Ahh.....now October started off exciting. Oct 3, we started shipping cattle. For the first time, we used a helicopter to help gather and pen the cattle. The helicopter was amazing- it was just like having a large aerial dog that never got tired and followed commands perfectly.
(Left) Gathering started early on Monday morning. Here's the early morning sun shining on a herd of about about 500 cattle- I'm waiting for the copter and ATV's to bring the rest from the far corner of the pasture.
(Left) Here I'm in the feed truck starting a bunch of cattle thru the gate, across the road, and into the gate on the other side of the road. At this point, we would typically lose 50-100 of the stragglers.
(Left) But, ta-da!!! here comes the helicopter to push the stragglers thru. The helicopter is great because it's "tall", noisy, and very fast. It can push the cattle just right, and it can zip around and control the entire herd pretty easily.

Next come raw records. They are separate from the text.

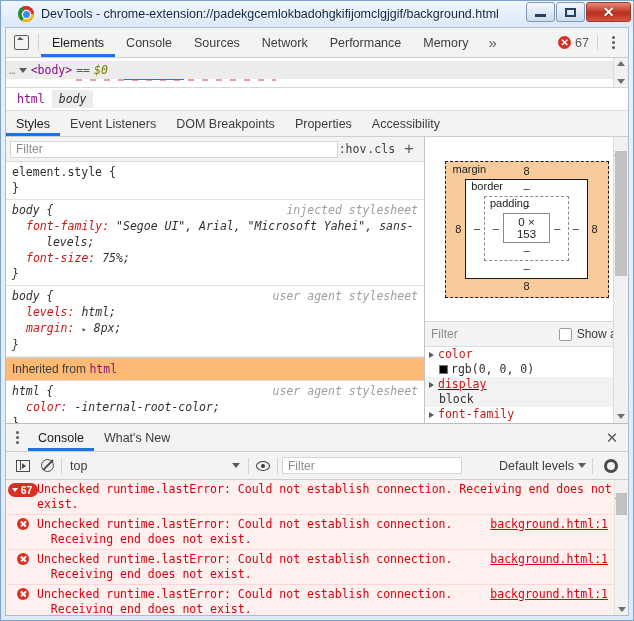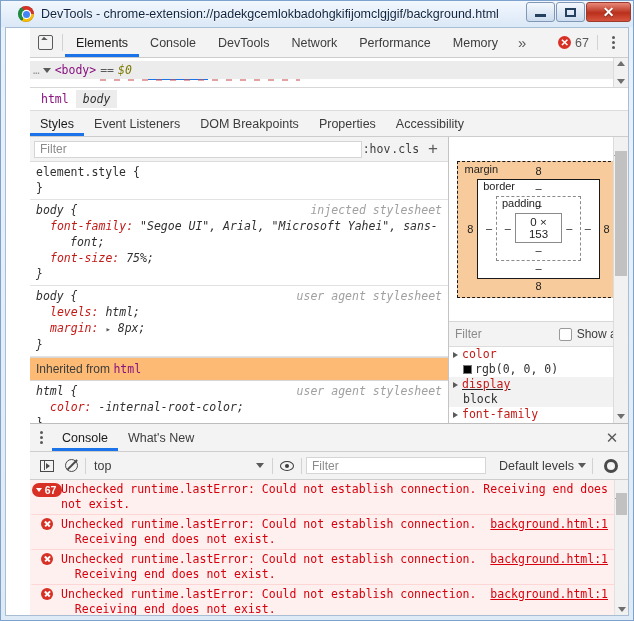--- a/index.html
+++ b/index.html
@@ -56,7 +56,7 @@
   .devtools{
     flex:1 1 auto;margin:0 4px 4px 4px;
     border:1px solid #a9bdd4;background:#fff;
-    display:flex;flex-direction:column;overflow:hidden;padding-left:24px;
+    display:flex;flex-direction:column;overflow:hidden;
   }
 
   

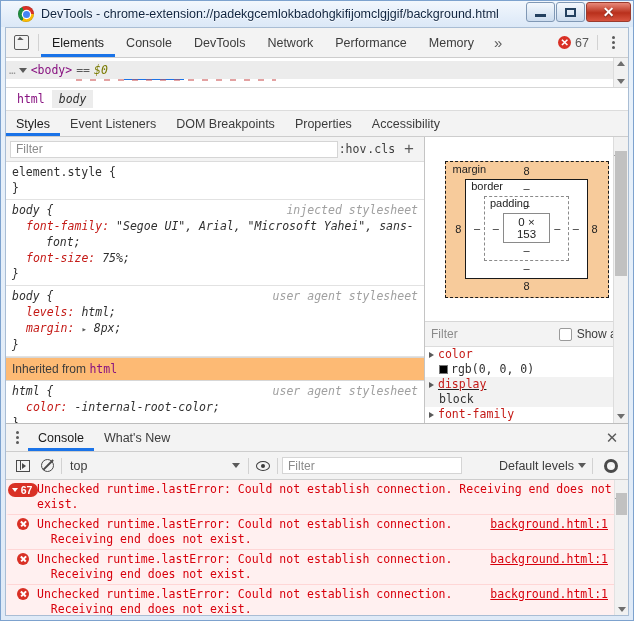--- a/index.html
+++ b/index.html
@@ -337,7 +337,7 @@
       <div class="main-tabs">
         <div class="mtab active">Elements</div>
         <div class="mtab">Console</div>
-        <div class="mtab">DevTools</div>
+        <div class="mtab">Sources</div>
         <div class="mtab">Network</div>
         <div class="mtab">Performance</div>
         <div class="mtab">Memory</div>

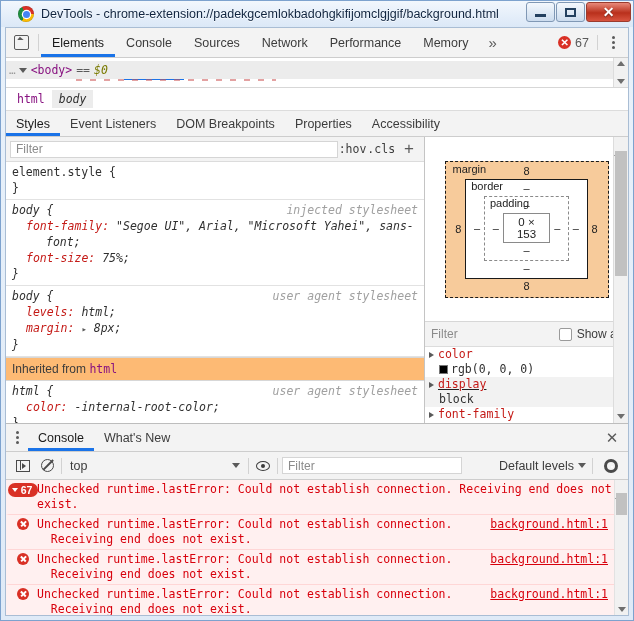--- a/index.html
+++ b/index.html
@@ -418,7 +418,7 @@
                 <span class="prop">font-family:</span>
                 <span class="val">"Segoe UI", Arial, "Microsoft Yahei", sans-</span>
               </div>
-              <div class="indent2 val">font;</div>
+              <div class="indent2 val">levels;</div>
               <div class="decl">
                 <span class="prop">font-size:</span>
                 <span class="val">75%;</span>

(Left) Here's the helicopter pushing the strays thru the gate. The ATV's are just hanging out, pushing in cattle trying to breakaway. If a bunch get out of the control, the heli swings over and pushed them back.

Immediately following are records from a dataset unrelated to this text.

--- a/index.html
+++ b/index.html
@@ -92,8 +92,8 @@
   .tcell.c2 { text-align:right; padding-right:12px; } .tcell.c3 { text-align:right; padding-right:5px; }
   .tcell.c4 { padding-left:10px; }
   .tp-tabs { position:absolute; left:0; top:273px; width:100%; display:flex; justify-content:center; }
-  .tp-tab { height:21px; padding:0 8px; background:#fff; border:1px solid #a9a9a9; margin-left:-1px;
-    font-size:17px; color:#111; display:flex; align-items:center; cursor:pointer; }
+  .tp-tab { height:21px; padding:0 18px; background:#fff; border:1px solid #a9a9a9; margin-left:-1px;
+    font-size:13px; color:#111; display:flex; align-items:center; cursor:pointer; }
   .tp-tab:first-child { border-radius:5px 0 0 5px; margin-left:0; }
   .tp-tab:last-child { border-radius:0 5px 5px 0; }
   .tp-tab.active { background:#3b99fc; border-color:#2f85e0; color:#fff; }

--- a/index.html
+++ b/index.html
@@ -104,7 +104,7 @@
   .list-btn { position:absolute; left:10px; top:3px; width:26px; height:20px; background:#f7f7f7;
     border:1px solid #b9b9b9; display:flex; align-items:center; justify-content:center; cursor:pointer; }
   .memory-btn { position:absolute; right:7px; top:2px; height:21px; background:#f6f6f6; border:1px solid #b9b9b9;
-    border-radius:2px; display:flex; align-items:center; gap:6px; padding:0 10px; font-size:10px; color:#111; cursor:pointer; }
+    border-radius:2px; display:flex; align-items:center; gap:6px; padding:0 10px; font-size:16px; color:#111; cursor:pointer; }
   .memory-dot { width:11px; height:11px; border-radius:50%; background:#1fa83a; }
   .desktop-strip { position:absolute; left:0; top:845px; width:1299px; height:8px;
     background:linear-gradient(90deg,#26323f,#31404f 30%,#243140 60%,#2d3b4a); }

(Left) As you can see here, the helicopter has the cattle turned and we're all pushing them towards the pen. We only have 4 ATV's on the ground- in the past, we'd use 5-9 and still lost breaking cattle. Not with the helicopter.

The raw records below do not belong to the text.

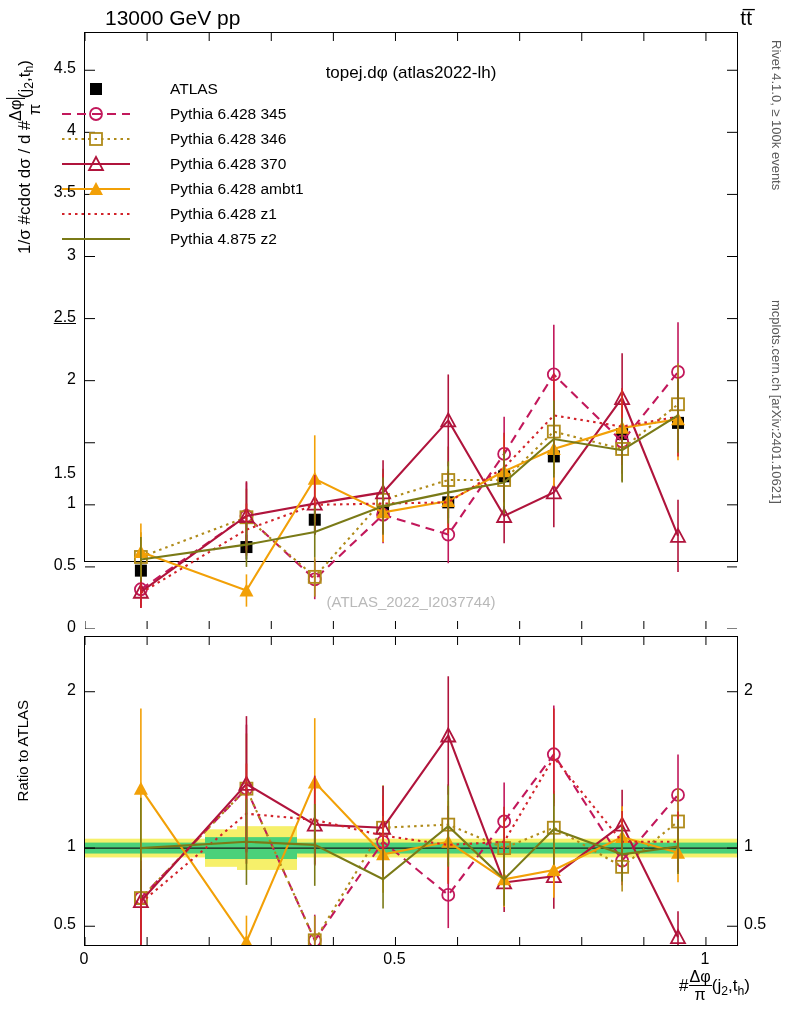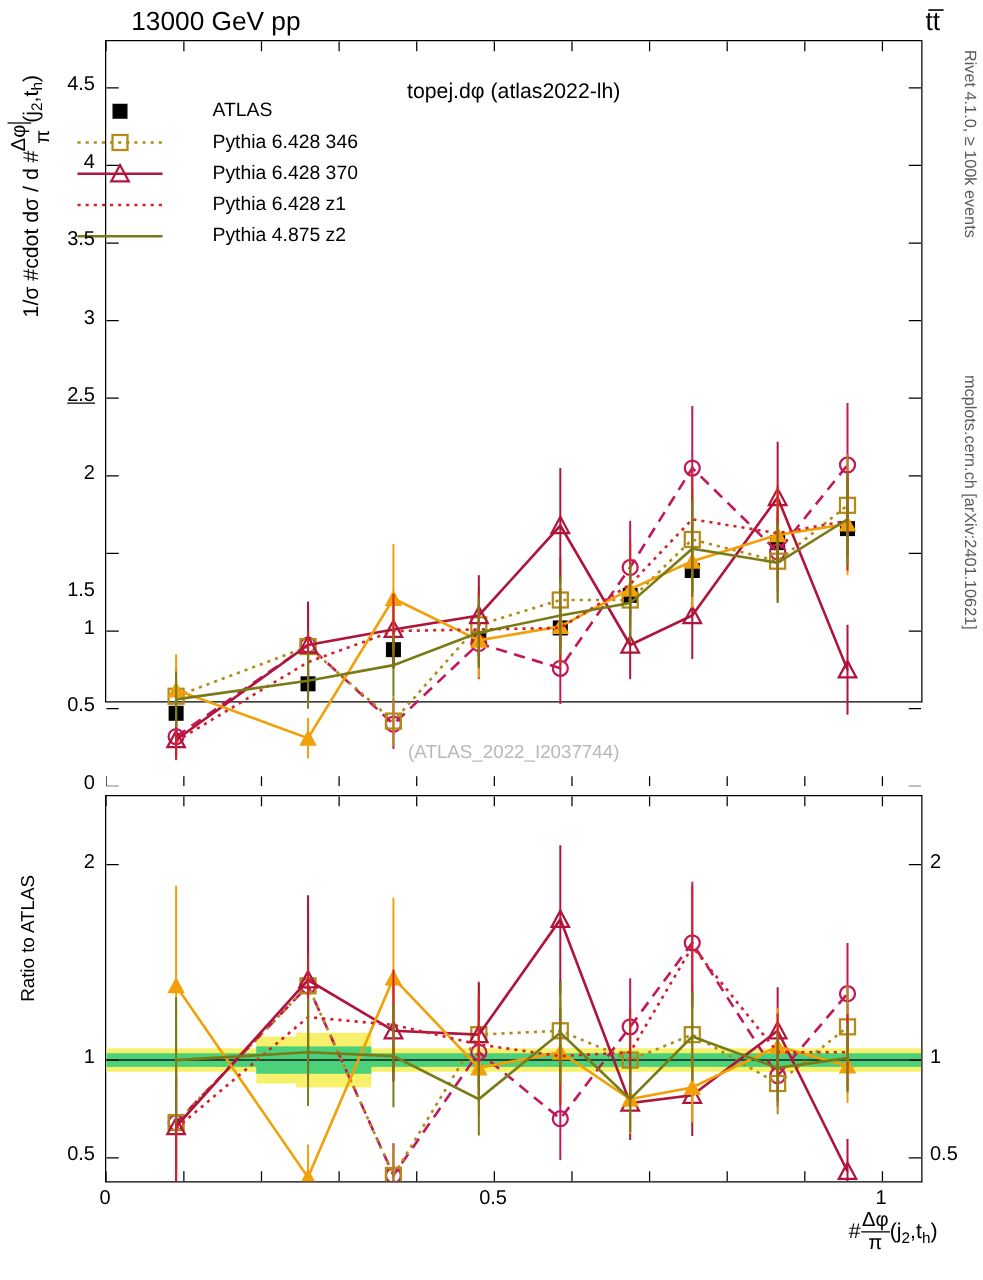--- a/index.html
+++ b/index.html
@@ -376,6 +376,15 @@
       <div class="row">
         <span class="mark">
           <svg width="72" height="22">
+            <line x1="2" y1="11" x2="70" y2="11" stroke="#c2185b" stroke-width="2.1" stroke-dasharray="9,6"></line>
+            <circle cx="36" cy="11" r="6" fill="none" stroke="#c2185b" stroke-width="1.8"></circle>
+          </svg>
+        </span>
+        <span class="lbl">Pythia 6.428 345</span>
+      </div>
+      <div class="row">
+        <span class="mark">
+          <svg width="72" height="22">
             <line x1="2" y1="11" x2="70" y2="11" stroke="#b08b1a" stroke-width="2.1" stroke-dasharray="2.5,4"></line>
             <rect x="30" y="5" width="12" height="12" fill="none" stroke="#b08b1a" stroke-width="1.8"></rect>
           </svg>

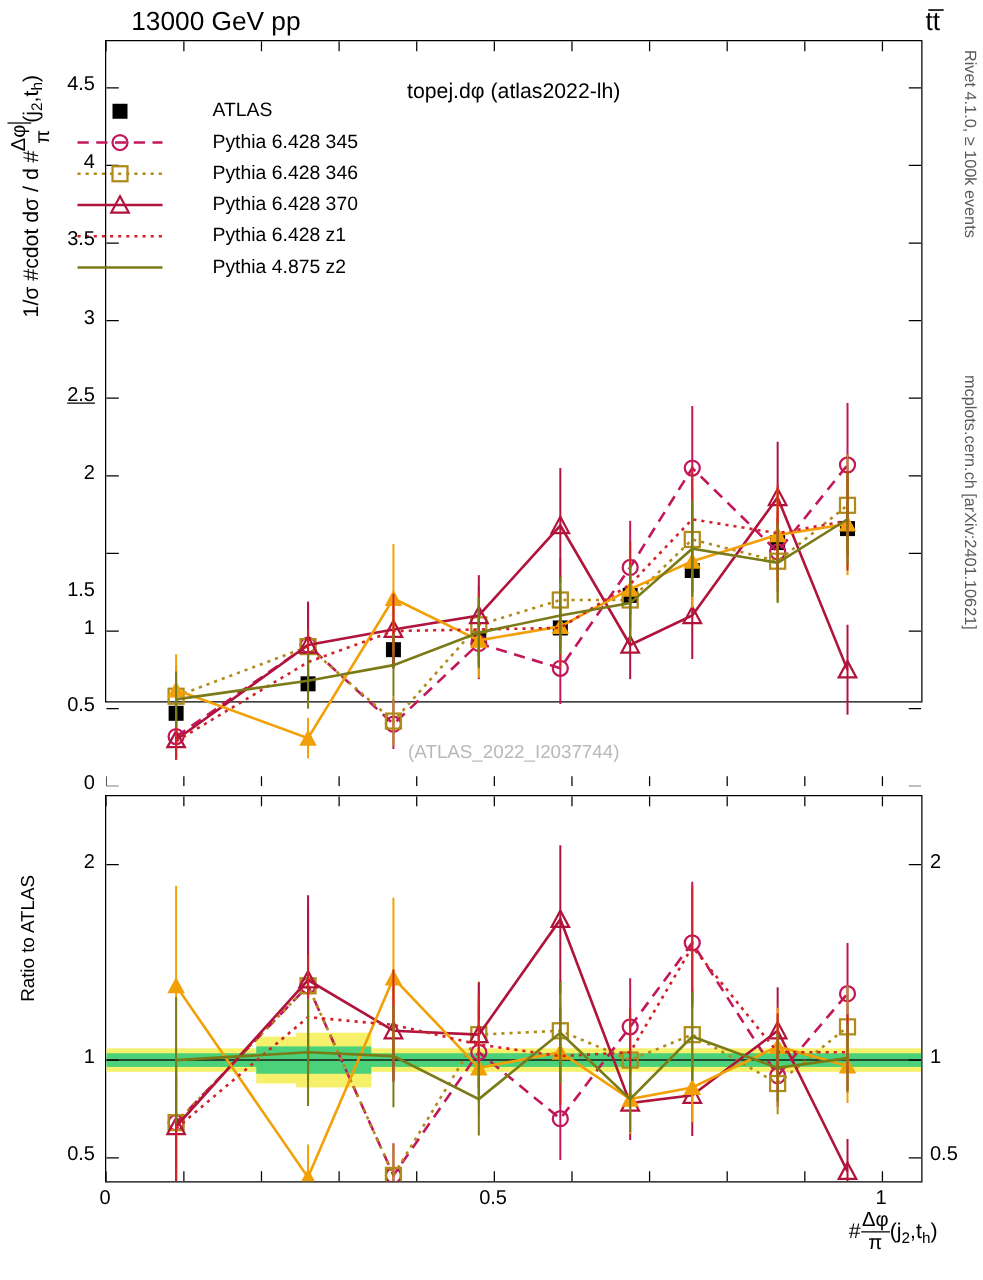--- a/index.html
+++ b/index.html
@@ -403,6 +403,15 @@
       <div class="row">
         <span class="mark">
           <svg width="72" height="22">
+            <line x1="2" y1="11" x2="70" y2="11" stroke="#f2a007" stroke-width="2.1"></line>
+            <polygon points="36,4 43,17 29,17" fill="#f2a007"></polygon>
+          </svg>
+        </span>
+        <span class="lbl">Pythia 6.428 ambt1</span>
+      </div>
+      <div class="row">
+        <span class="mark">
+          <svg width="72" height="22">
             <line x1="2" y1="11" x2="70" y2="11" stroke="#d2232a" stroke-width="2.1" stroke-dasharray="2.5,4"></line>
           </svg>
         </span>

(Left) Here's what it looks like from inside the pens. You can see the mass of cattle in the back and the helicopter easily controlling the herd. The ATV's are sitting back, not pressuring the cattle, and just watching the show.
(Left) With the cattle all penned, not a single stray, we head back to the house to get ready for the actual weighing and shipping part.
(Left) An aerial shot of the pens with about 500 cattle penned in the rear pen. We'll run them by 20's down the alley on the right hand side of the pens, thru the scale house (metal building in lower right corner of pens), and then into the pen where you can see 50 head already huddled. This gives us a count, tells us how many head per truck (by weight), and lets the brand inspector check them. After they're all weighed and inspected, we run them from the lower pens into the alley just in front of the two white trucks. Then they'll load at the chute to the left of the power pole.
(Left) Here's me (gray coat) and my cousin Dustin bringing up the rear. We're standing in the mud pushing the next raft of cattle up to the staging alley.
(Left) Cattle rounding the alley, heading for the staging area.
(Left) Here, the horse is pushing cattle along in the alley. We used a horse for the first time in a long time and it was very useful, esp. since it rained and the alley got pretty muddy. Horses and helicopters- what a mix.....
(Left) The cattle are now in the loading ramp and the horse is holding them as they load. We loaded 8-11 trucks each day and you can see some of them waiting in the background. The trucks park down the road and don't come in until we're actually ready to load.
(Left) ...and there goes a group of cattle into the truck. That's the cattle owner/seller to the left in the black hat, truck drivers to both sides of truck.
(Left) My daughter got to ride in the helicopter during a gathering and said it was a lot of fun. I only rode in it for sightseeing and final check of the pasture- the rest of the time I was on an ATV or in the feed truck.
(Left) I can see that I'm going to need to get David started on his pilot lessons pretty quick. Check out the sticker on the helicopter's tail....
(Left) Here's an aerial shot of the big pasture. You can see storm clouds building on the horizon, some of the groundwater we have due to the abundant rains this year and get an idea of the size of this pasture. The boundary fence runs between the two waters in the foreground and the other boundary is on the backside of the low rise to the left/center of the shot. It's a big pasture (and hard to gather cattle out of.....).
And now, I just need to go around the ranch and shut down windmills, fix some fences where cattle broke thru, change the oil on the trucks, get all the trailers and such arranged in the compound (they'll act as snow fences and need to be placed correctly or we'll have huge drifts in the yard), and basically just get ready for winter. A winter storm could hit at any time now, or it might not!!!
I spent the remainder of October shutting down windmills, but mostly I worked on guitars! I shut customers off during shipping and after shipping, the floodgates open!! Here....let me show you!
That's my workbench area where I keep stuff I'm actually going to work on. Here's the storage area:
More cases!!! And this doesn't even show the 3 cases parked over....there....awaiting boxing and shipping. Lots and lots of work to do! This is pretty much how I finished up October.